His hands fumbled for the zip of her dress and then eased it down her back impatiently. When the dress opened, he let his fingers run over her flesh, right down to the curve of her butt. He pulled her close so that she could feel the force of his erection.
“You will move in tonight,” he said, breaking the kiss with effort.
“Tonight?” She blanched. “I can’t tonight.” She needed time – just a little – to process this development and arm herself for what he was suggesting.
He was about to deliver a withering remark but something in her expression silenced him. “Tomorrow,” she promised with such sadness in the single word that it took his breath away.
“Fine,” he muttered, as though it barely mattered to him. “Though I have a trip tomorrow.” The idea was perfect. He slid the zip back upwards, covering her slim body with regret. “You’ll come with me.”

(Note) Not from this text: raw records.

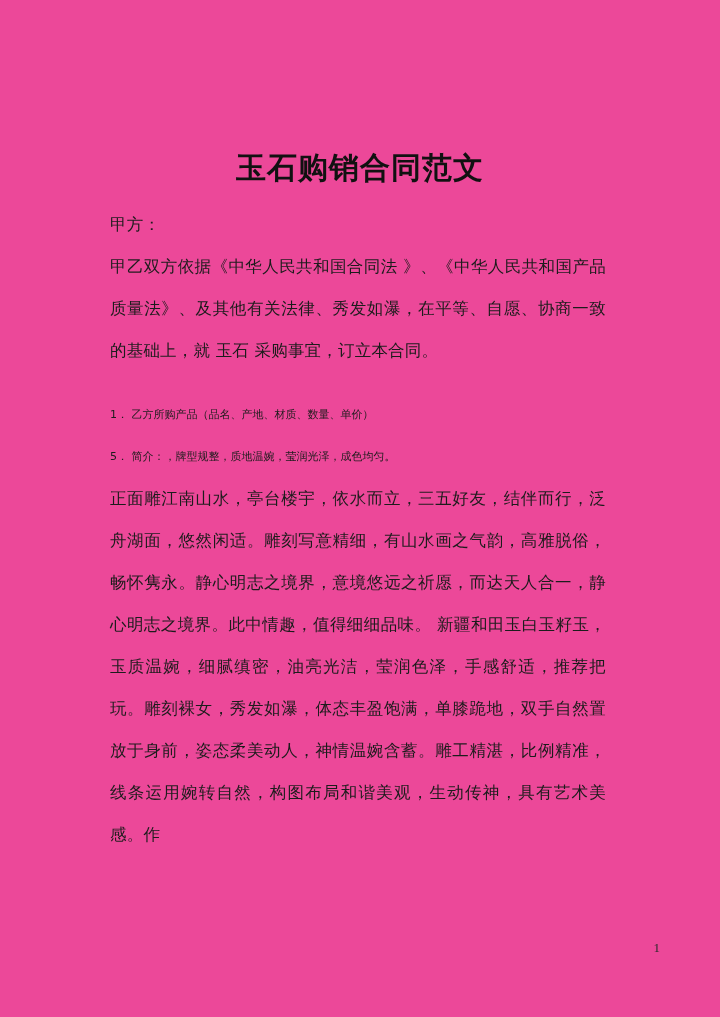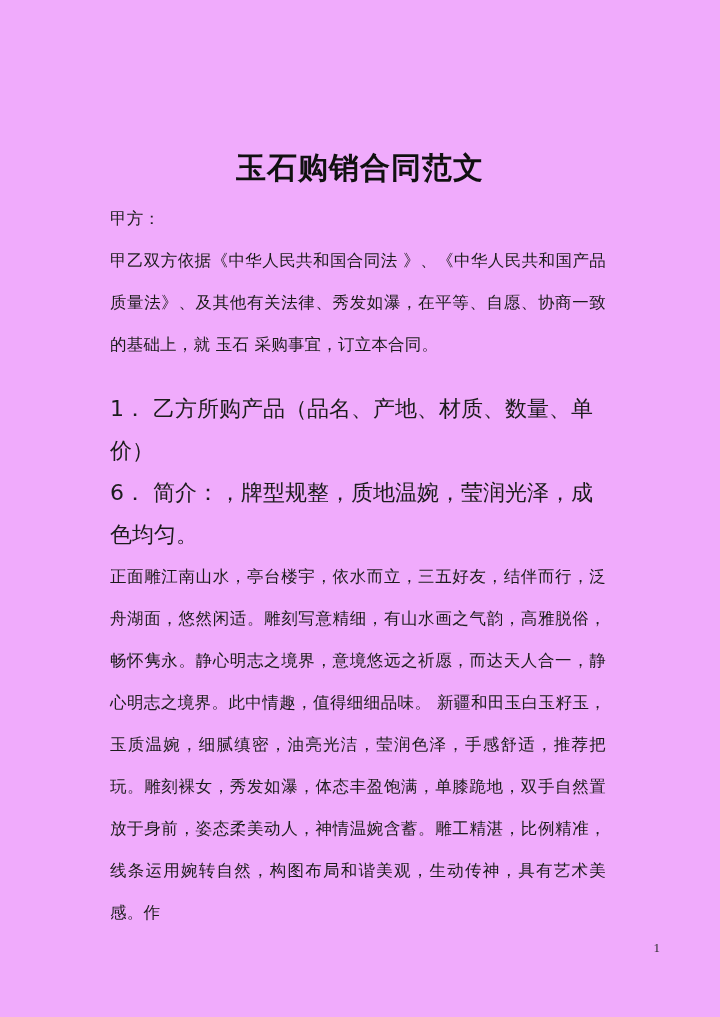"玉石购销合同范文" .page { background: #f0abfc -> #ec4899 }
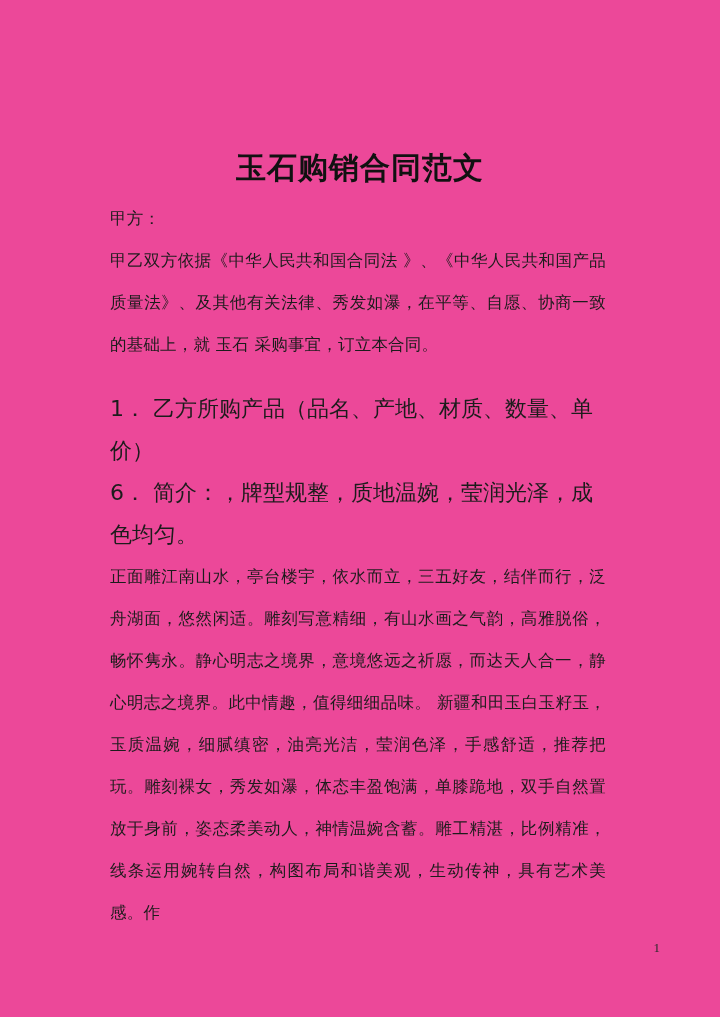"甲方：" div.doc-body { top: 198px -> 204px }
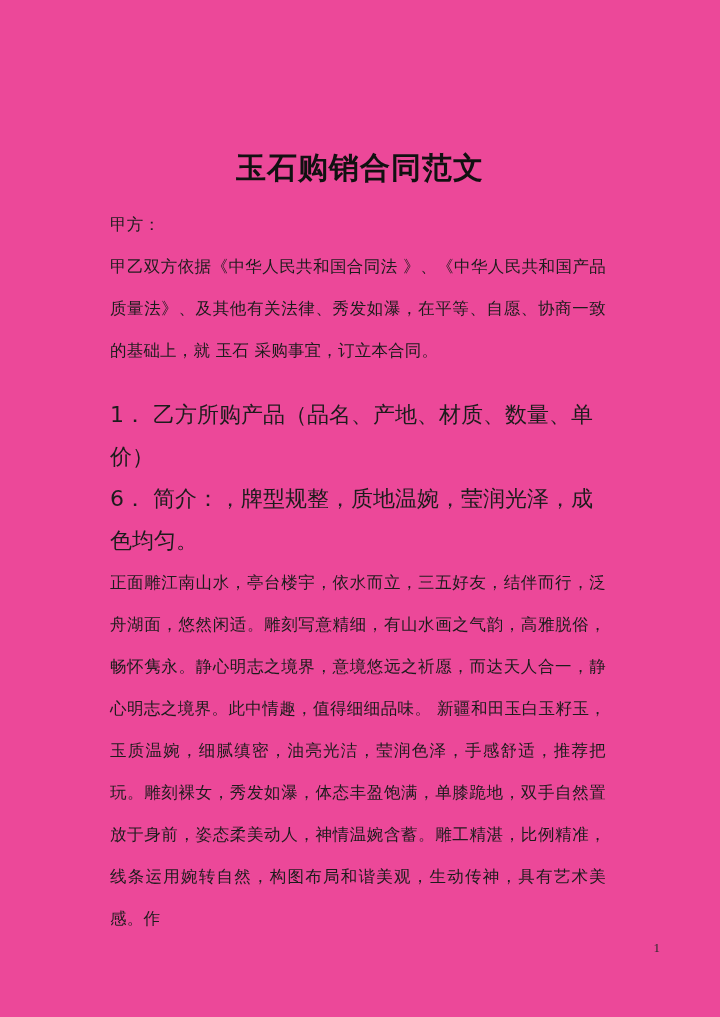"1． 乙方所购产品（品名、产地、材质、数量、单价）" .list-item { font-size: 22px -> 11px }
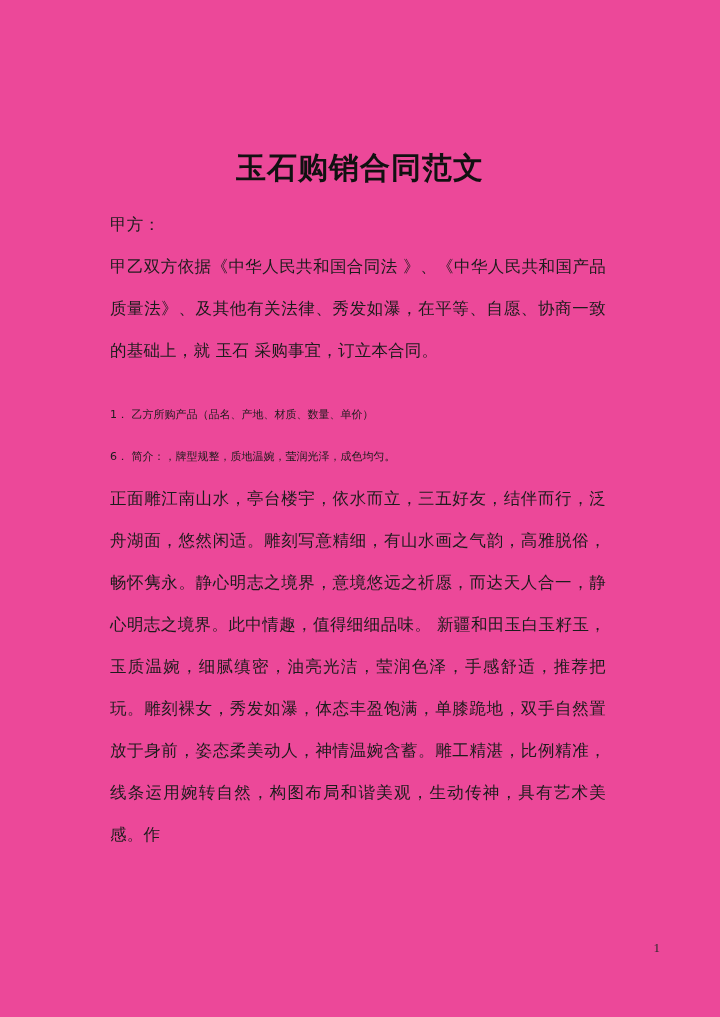"6． 简介：，牌型规整，质地温婉，莹润光泽，成色均匀。" p.list-item { text: 6 -> 5 }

“A trip?” She frowned. “Where to?”
“Aspen.”
Her eyes flashed with doubt. “No.”
“No?”
“No.” She swallowed. She couldn’t go back there. The place they’d spent their honeymoon had seemed like heaven on earth. Until their second trip. By then, she understood the fatal flaws in their marriage, and the ritzy paradise only served to underscore them.
“You know, you’re really not in a position to argue with me over something so trivial.”
Her eyes were awash with emotion. “Aren’t I?”
“You are depending on my goodwill to save your brother from a lengthy prison sentence and possible deportation. Not to mention a criminal record that will make him unemployable in his field. I think the smartest thing you can do, Annabelle Anderson, is to say yes to me as often as you can.”